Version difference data
BEGIN

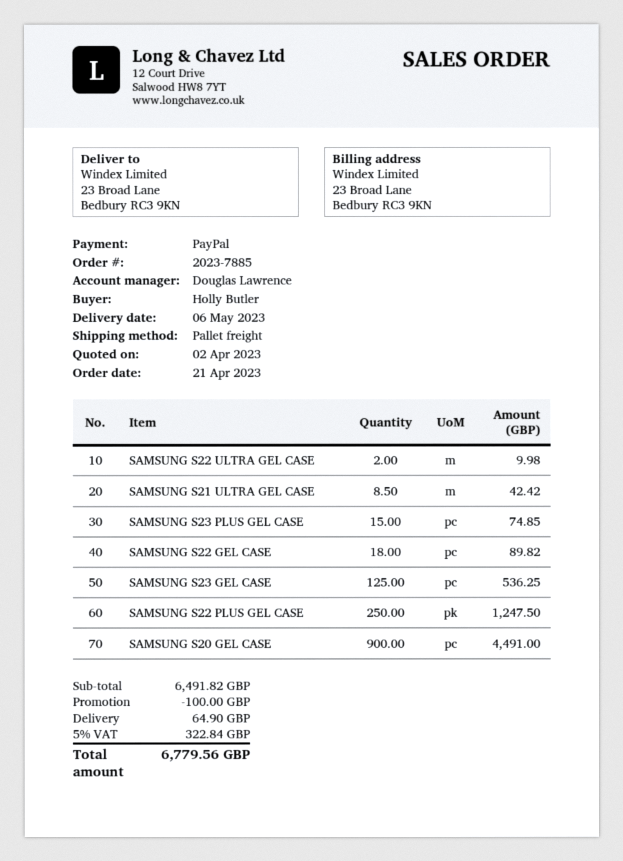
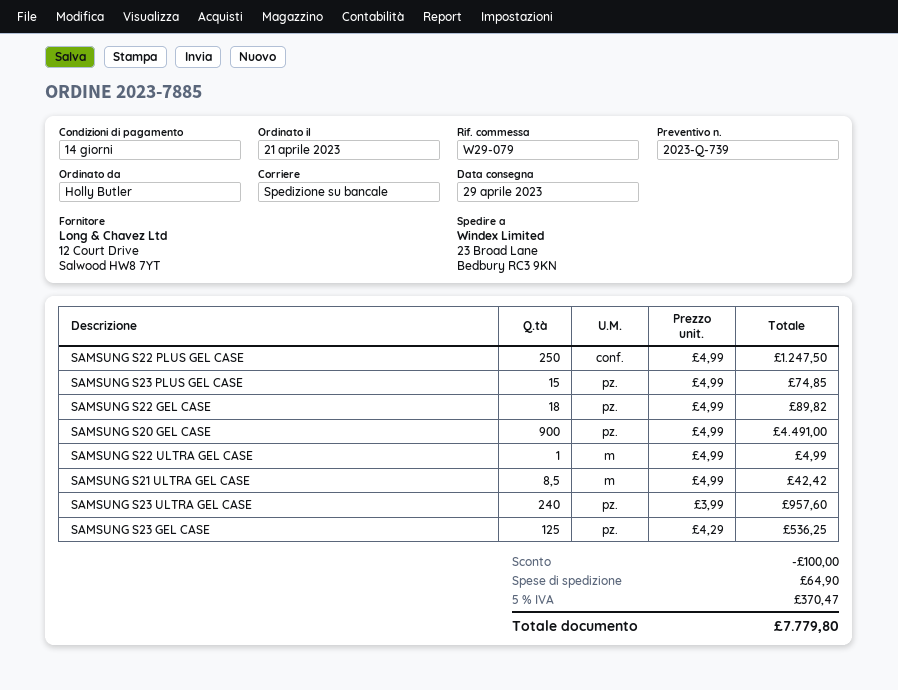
delivery date: 2023-05-06 -> 2023-04-29
SAMSUNG S22 ULTRA GEL CASE: 2 for 9.98 -> 1 for 4.99
SAMSUNG S23 ULTRA GEL CASE: none -> 240 for 957.60
tax: 5% = 322.84 -> 5% = 370.47
total: 6779.56 -> 7779.80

END

Check each line of the data above for the word "SAMSUNG" and say how many lines have it. Give the number alone.

2